What kinds of videos can I upload to YouTube?

The beauty of being a YouTube creator is that you have options. You can play to viewers’ diminishing attention spans by posting a YouTube Short, which is a vertical video that runs 60 seconds or less, or a longer-form video that can run for minutes or even hours. If you want to use YouTube to grow your sales, you might consider one of the following video formats:

  • Your origin story
  • Customer testimonials
  • Product highlight videos
  • Entertaining or humorous videos
  • Behind the scenes

If you can’t seem to come up with YouTube video ideas, try using keyword research tools like Google Trends as a thought starter.

How can I improve my video quality before I post to YouTube?

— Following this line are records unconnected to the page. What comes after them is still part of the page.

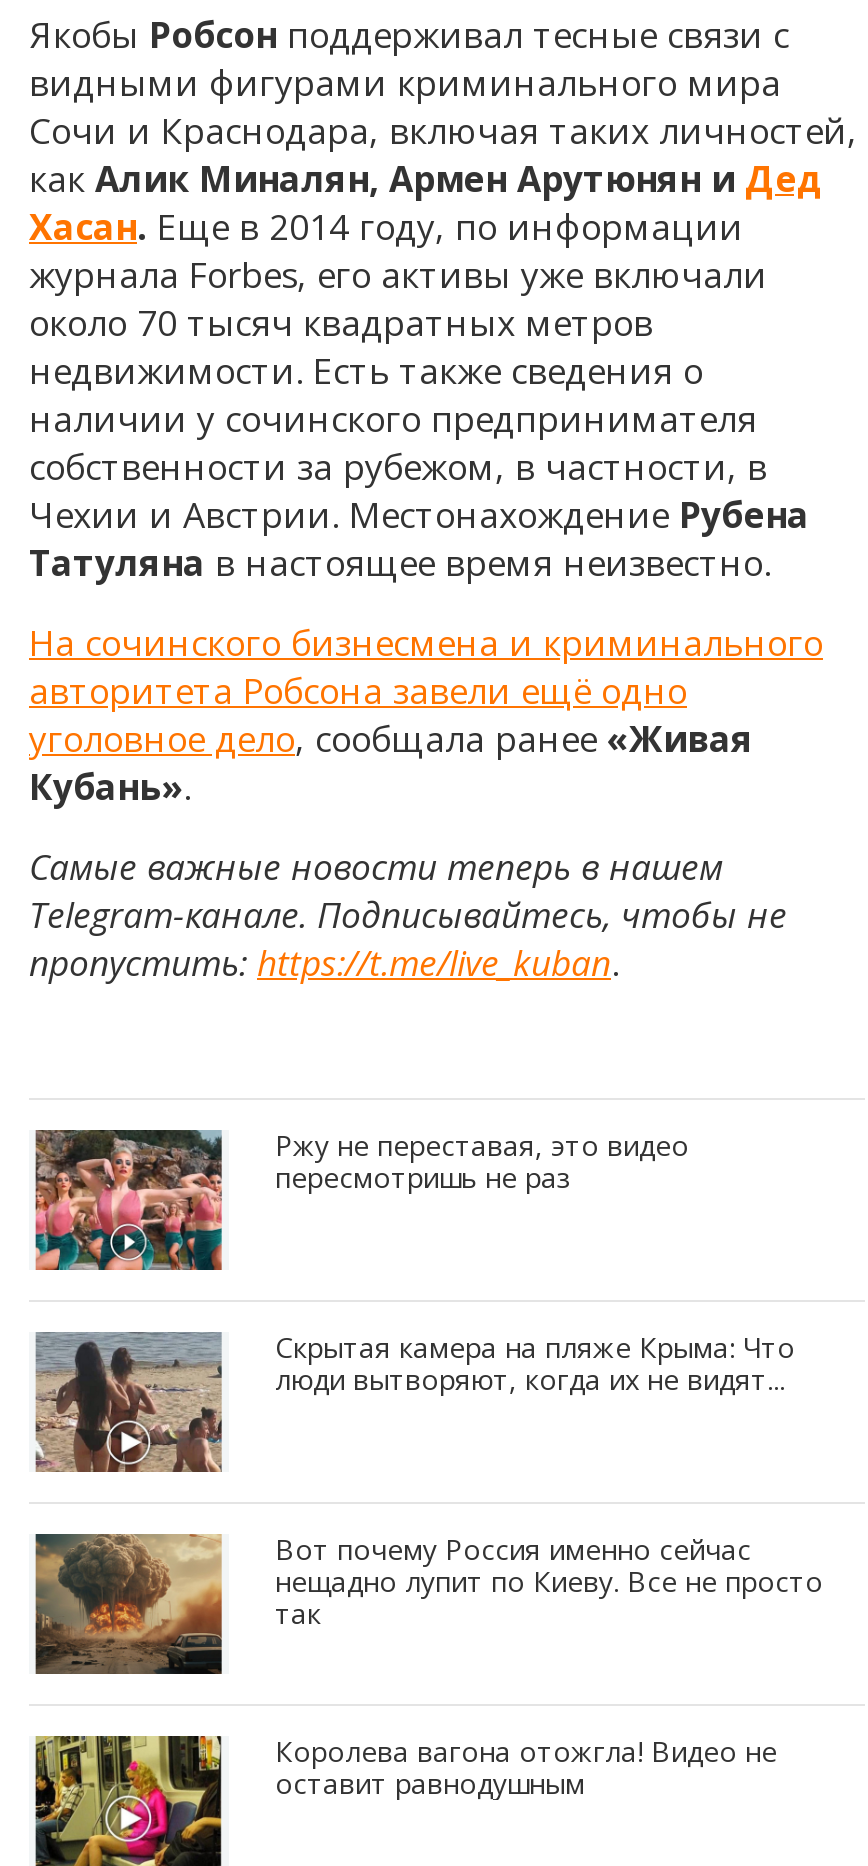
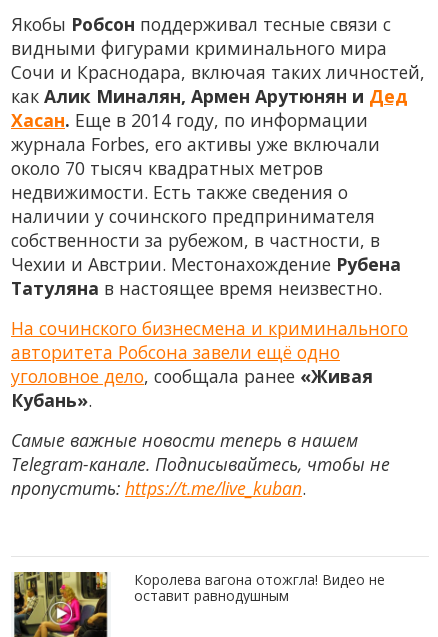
- [image]
- Ржу не переставая, это видео
- пересмотришь не раз

- [image]
- Скрытая камера на пляже Крыма: Что
- люди вытворяют, когда их не видят...

- [image]
- Вот почему Россия именно сейчас
- нещадно лупит по Киеву. Все не просто
- так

Thinking back to my first foray into video marketing, I was a mess. I had clammy hands, sweat soaking through my shirt collar, and I felt so uncomfortable staring into the small pinhole of the camera. If you’re using video to increase sales, then here are four video best practices to improve your YouTube video quality:

Double-check your background

Before you hit record, be sure to think visually. Is there anything behind you that could distract the viewer from hearing and absorbing your message? I always like to do a quick five-second test film, so I can review the background and make any adjustments.

Invest in your lighting

If you have a large window or can record outside, be sure to face the sun (aka your source of light) so you don’t have shadows covering your face. If you don’t have access to natural light, consider investing in a ring light or some LED studio lamps.

Listen to your audio

I’ll never forget the time I recorded a 20-minute video in one take. I was proud and elated to have accomplished such a feat. My jubilation quickly morphed into disgust as I played back the video and realized the microphone had never caught a single syllable. Whenever you’re starting a recording session, be sure to record yourself for more than 15 seconds and listen to the audio to make sure your microphone is working properly.

Breathe and smile

Recording videos is nerve-wracking and takes you out of your comfort zone. Before you press record, be sure to take a deep breath to steady your nerves. Remind yourself that absolutely no one knows what you are going to say in the video, so you can’t mess up. As you record the video, be sure to smile. Smiling throughout the video is associated with sociability, sincerity and competence and will make a lasting positive impression on your audience.

Embrace editing

Remember how I mentioned my first YouTube video? It was a holiday greeting to our clients, and it was a giant snoozefest that failed upon launch because I didn’t understand video editing best practices. But as they say, “One person’s trash is another person’s treasure.” Even though I can’t “take back” that first YouTube video, I did a bit of editing to show you how even the most boring video can be jazzed up to engage and provide value to your viewers.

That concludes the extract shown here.